E per i ristoranti statunitensi, soprattutto quelli di fascia alta e specializzati in cucina europea ed italiana, tra le più amate in Usa, l’aumento dei dazi renderebbe infatti più costosi i vini importati, riducendo i margini di profitto che sono già bassi a causa dell’inflazione, come sottolinea Linnea Covington, caporedattrice di “DiningOut”, una guida del settore food & beverage in Usa, per RestaurantHospitality, un’agenzia di stampa della ristorazione indipendente in America (comparto che muove oltre 800 miliardi di dollari all’anno). E che, tra le altre testimonianze, vede quella di DeWayne Schaaf, chef e proprietario di Celebrations Restaurant a Cape Girardeau, nello stato del Missouri, che sottolinea come, in primis, guardando agli abbinamenti, non sia semplice né coerente sostituire un vino italiano, francese e così via, con un altro americano. E che il problema economico sarà importante: “nella nostra carta dei vini c’è un Grüner Veltliner, un vino bianco normalmente più economico rispetto ad altri. L’attuale bottiglia da 45 dollari, in caso di dazi, dovrebbe salire a circa 60 dollari, e la maggior parte dei clienti non è disposta a pagare tale cifra per quel tipo di vino”, spiega lo chef.
In uno degli ultimi comizi prima delle elezioni, parlando da un palco della Pennsylvania, Trump, come avevamo già riportato, aveva tuonato: “vi dirò una cosa, l’Unione Europea sembra così carina, così adorabile, vero? Tutti i bei paesini europei che si uniscono. Non prendono i nostri prodotti agricoli. Vendono milioni e milioni di auto negli Stati Uniti.
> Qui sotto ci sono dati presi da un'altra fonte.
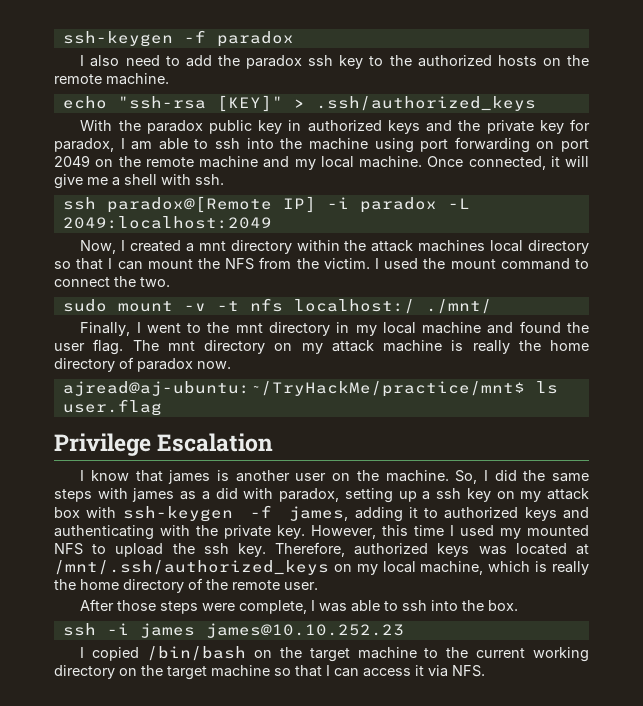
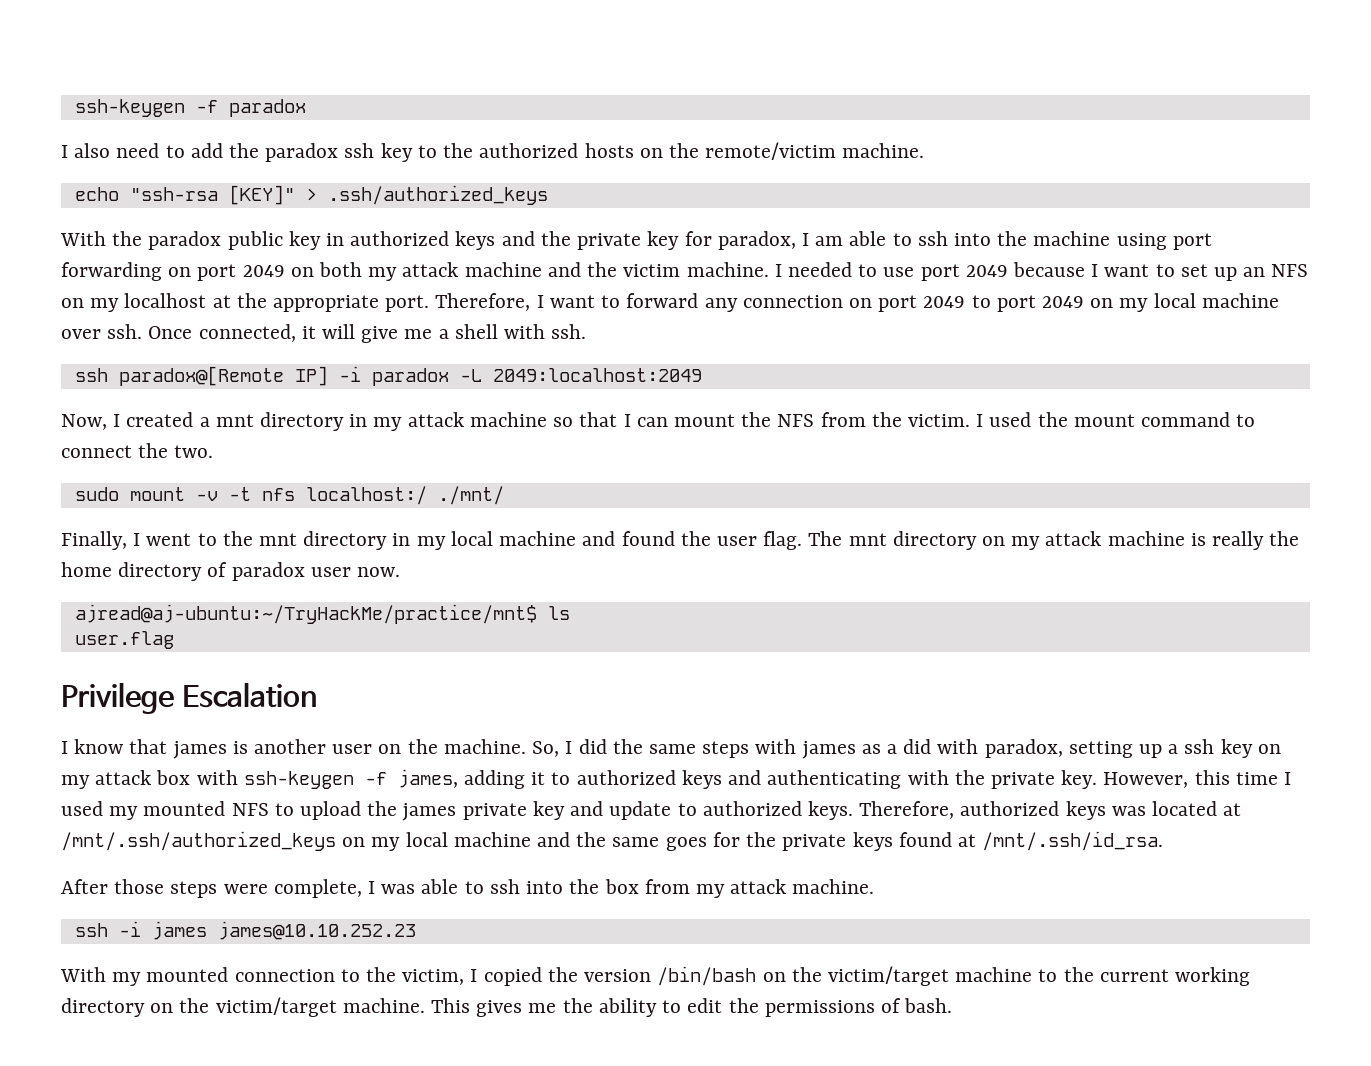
- I also need to add the paradox ssh key to the authorized hosts on the remote machine.
+ I also need to add the paradox ssh key to the authorized hosts on the remote/victim machine.
- With the paradox public key in authorized keys and the private key for paradox, I am able to ssh into the machine using port forwarding on port 2049 on the remote machine and my local machine.
+ With the paradox public key in authorized keys and the private key for paradox, I am able to ssh into the machine using port forwarding on port 2049 on both my attack machine and the victim machine. I needed to use port 2049 because I want to set up an NFS on my localhost at the appropriate port. Therefore, I want to forward any connection on port 2049 to port 2049 on my local machine over ssh.
- Now, I created a mnt directory within the attack machines local directory so that I can mount the NFS from the victim.
+ Now, I created a mnt directory in my attack machine so that I can mount the NFS from the victim.
- The mnt directory on my attack machine is really the home directory of paradox now.
+ The mnt directory on my attack machine is really the home directory of paradox user now.
- However, this time I used my mounted NFS to upload the ssh key.
+ However, this time I used my mounted NFS to upload the james private key and update to authorized keys.
- Therefore, authorized keys was located at /mnt/.ssh/authorized_keys on my local machine, which is really the home directory of the remote user.
+ Therefore, authorized keys was located at /mnt/.ssh/authorized_keys on my local machine and the same goes for the private keys found at /mnt/.ssh/id_rsa.
- After those steps were complete, I was able to ssh into the box.
+ After those steps were complete, I was able to ssh into the box from my attack machine.
- I copied /bin/bash on the target machine to the current working directory on the target machine so that I can access it via NFS.
+ With my mounted connection to the victim, I copied the version /bin/bash on the victim/target machine to the current working directory on the victim/target machine. This gives me the ability to edit the permissions of bash.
No, no, no, dovranno pagare un prezzo elevato”. E “con questa promessa di aggiungere ulteriori dazi sulle importazioni, vi sono buone ragioni per iniziare a pensare di dover gestire una carenza di vino europeo e un’impennata dei prezzi. Oppure va trovato un altro modo per mantenere un po’ di profitto nei ristoranti e nei bar e allo stesso tempo accontentare i commensali”, conclude Linnea Covington.